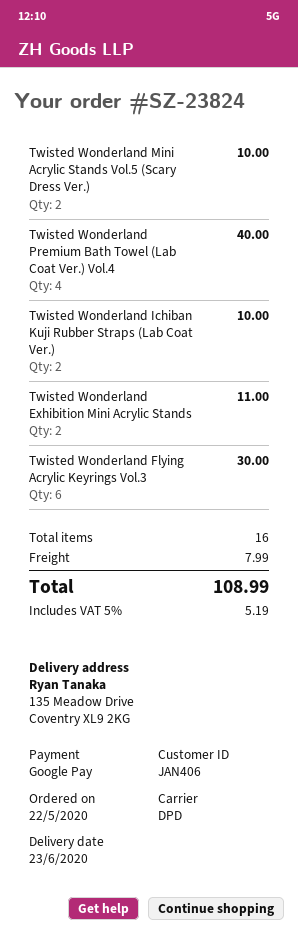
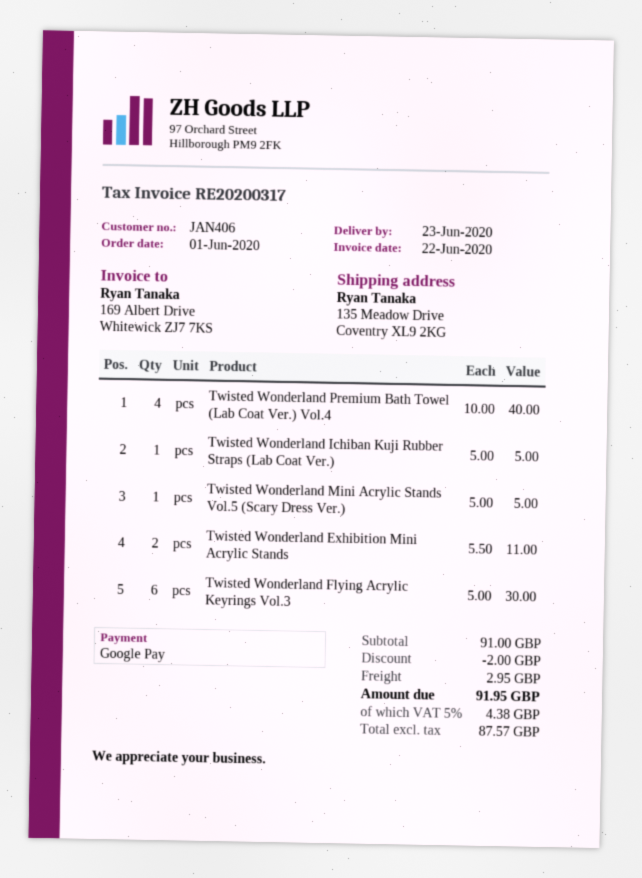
order date: 2020-05-22 -> 2020-06-01
Twisted Wonderland Mini Acrylic Stands Vol.5 (Scary Dress Ver.): 2 for 10.00 -> 1 for 5.00
Twisted Wonderland Ichiban Kuji Rubber Straps (Lab Coat Ver.): 2 for 10.00 -> 1 for 5.00
discount: none -> 2.00
shipping: 7.99 -> 2.95
tax: 5% = 5.19 -> 5% = 4.38
total: 108.99 -> 91.95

-=-=-

▶ _TASK GOAL_: Reproduce the records above exactly, starting with the line that contains "discount: none -> 2.00" and ending with the last line.

▶ _ANSWER AREA_:
discount: none -> 2.00
shipping: 7.99 -> 2.95
tax: 5% = 5.19 -> 5% = 4.38
total: 108.99 -> 91.95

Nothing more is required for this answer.